Recaro Aircraft Seating GmbH, whose clients include airlines such as Cathay Pacific Airways Ltd., is developing seats made with a disinfectant that “destroys almost every germ on contact within seconds,” reports Bloomberg. The self-cleaning seats will somehow communicate their level of spotlessness with oncoming passengers, though its unclear exactly how this process will work.
“The best innovation doesn’t help if you cannot show it,” said Recaro CEO Mark Hiller in an interview with the publication.

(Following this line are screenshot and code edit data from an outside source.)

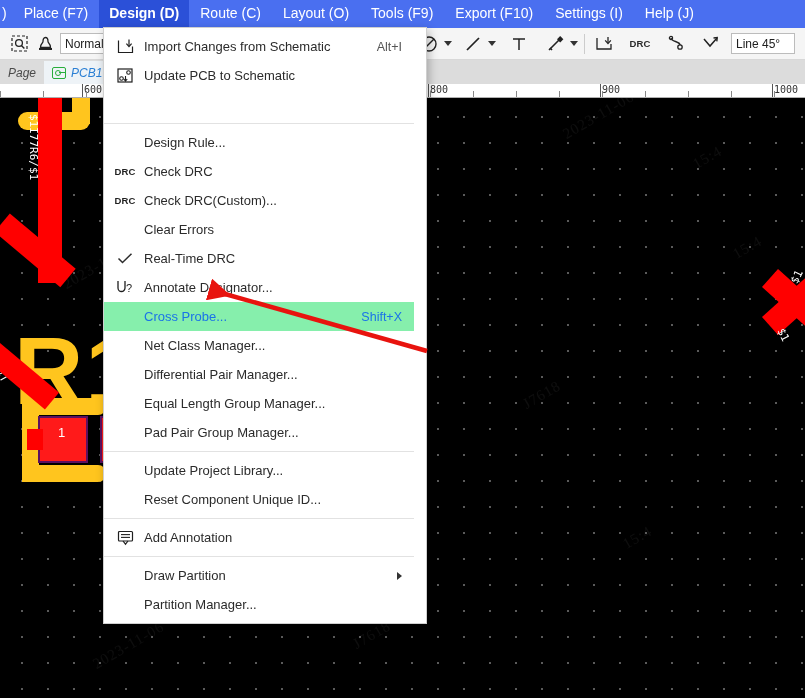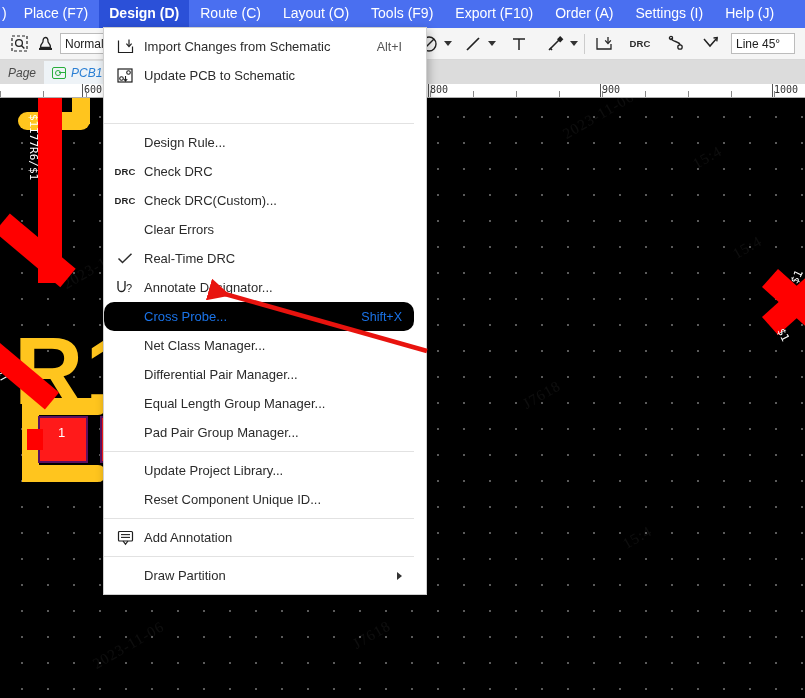"Order (A)" div.menubar-item { html: <div>Order (A)</div> -> none }
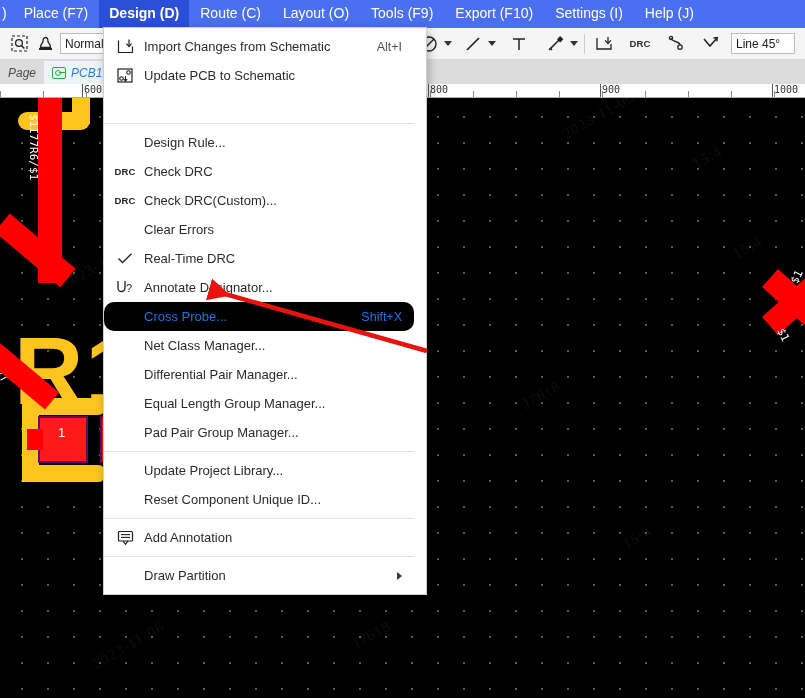"Cross Probe..." .mi.sel { background: #000000 -> #86efac; border-radius: 10px -> none }
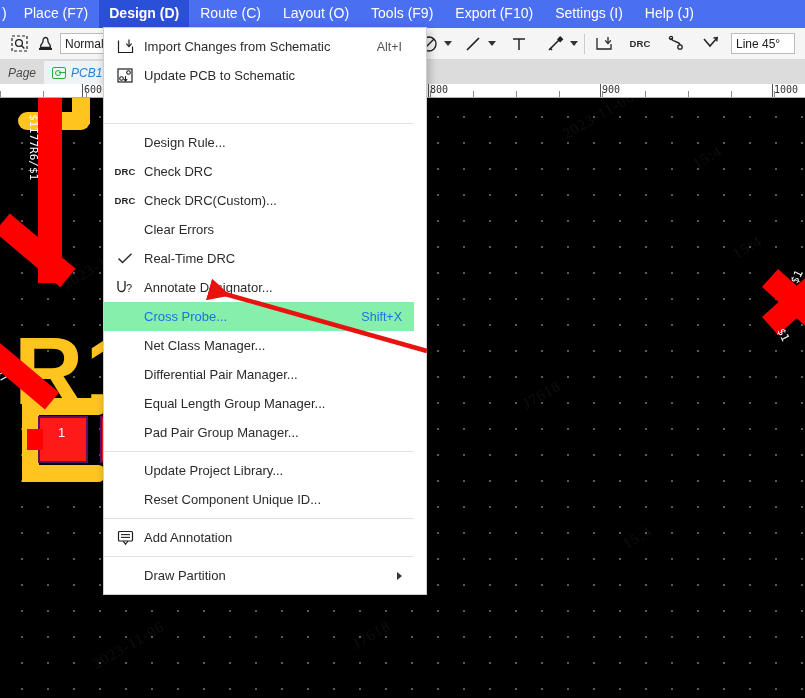"Partition Manager..." div.mi { html: none -> <div> <span></span> <span>Partition Manager...</span> </div> }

Another challenge is how to bring antibacterial coatings, which are currently used for hard surfaces, to fabrics. The hope is that the coated fabric–along with the communication system–can combat the wild amount of germs setting up shop on planes. Tray tables reportedly have the highest levels of bacteria, with seat belts and armrests closely behind:
One square inch of a seat-belt buckle can be home to 1,100 viable bacteria and fungal cells, according to a January report that analyzed swabs from around the cabin. A 2014 study at Auburn University in Alabama found that MRSA–a super-bug resistant to many antibiotic treatments–can live for a week in the fabric of a seat pocket nestled in a small blob of saliva.
At the moment, such cleanliness is reserved for business class. The newly redesigned seats will also boast a slew of unique features: massages, temperature and noise control, and the ability to “predict backaches.”
Recaro says such futuristic travel is likely still a year or two away from implementation. Till then, keep your sanitizer handy.